Exercise goal:
In the data below, one line contains "moved [66,866,766,1222] ->" and a later one contains "none -> [30,564,382,606]". Print both, with every line between them, exactly and alone.

Data listing:
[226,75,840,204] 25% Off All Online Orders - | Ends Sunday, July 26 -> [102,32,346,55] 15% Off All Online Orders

--

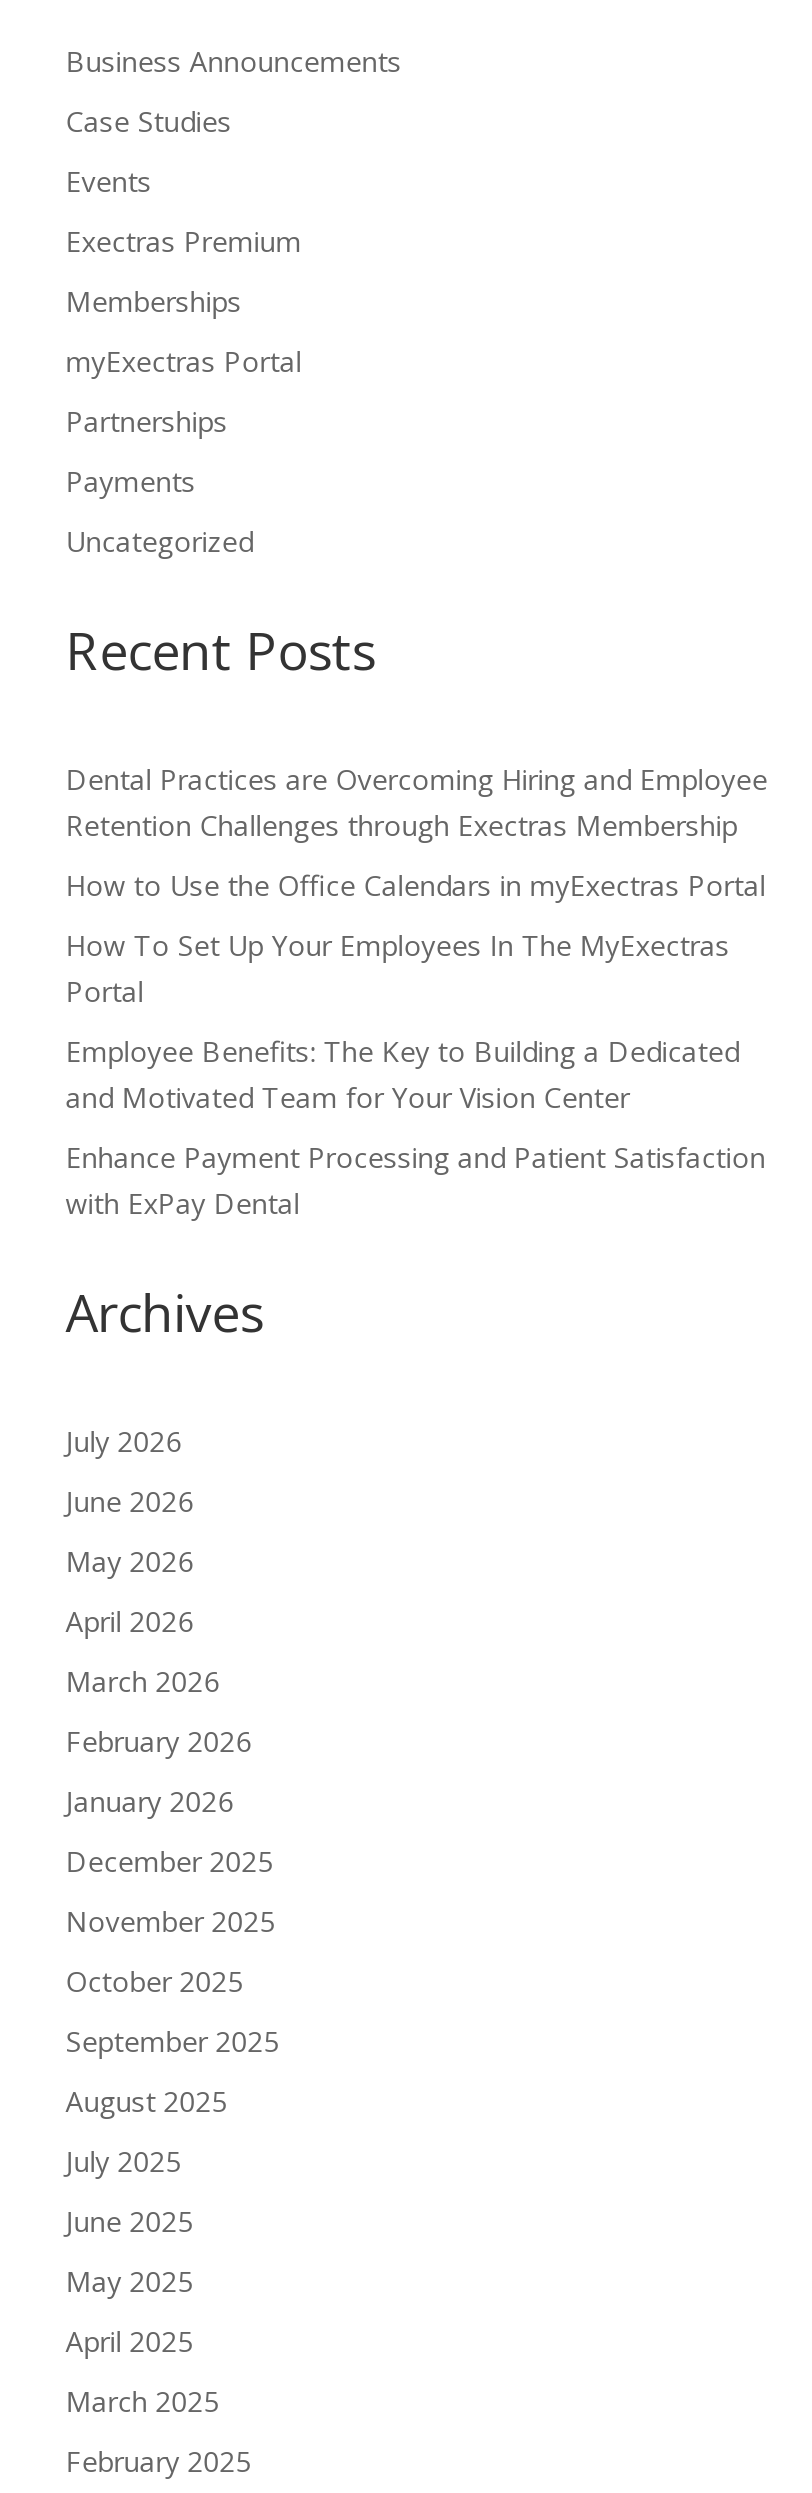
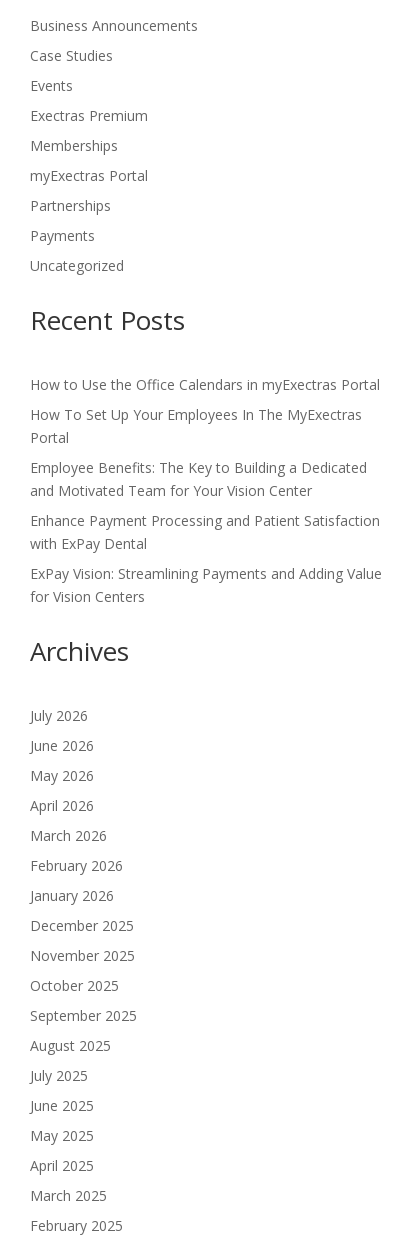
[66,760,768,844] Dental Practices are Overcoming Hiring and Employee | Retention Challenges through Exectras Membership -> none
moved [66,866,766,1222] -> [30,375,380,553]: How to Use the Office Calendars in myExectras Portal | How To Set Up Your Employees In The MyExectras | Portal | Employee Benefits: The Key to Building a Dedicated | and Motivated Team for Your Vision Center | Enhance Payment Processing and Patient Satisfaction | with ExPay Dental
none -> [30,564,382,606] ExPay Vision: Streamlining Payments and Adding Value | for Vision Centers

==

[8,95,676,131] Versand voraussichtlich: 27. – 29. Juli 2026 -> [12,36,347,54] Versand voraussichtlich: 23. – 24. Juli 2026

Response to this exercise:
moved [66,866,766,1222] -> [30,375,380,553]: How to Use the Office Calendars in myExectras Portal | How To Set Up Your Employees In The MyExectras | Portal | Employee Benefits: The Key to Building a Dedicated | and Motivated Team for Your Vision Center | Enhance Payment Processing and Patient Satisfaction | with ExPay Dental
none -> [30,564,382,606] ExPay Vision: Streamlining Payments and Adding Value | for Vision Centers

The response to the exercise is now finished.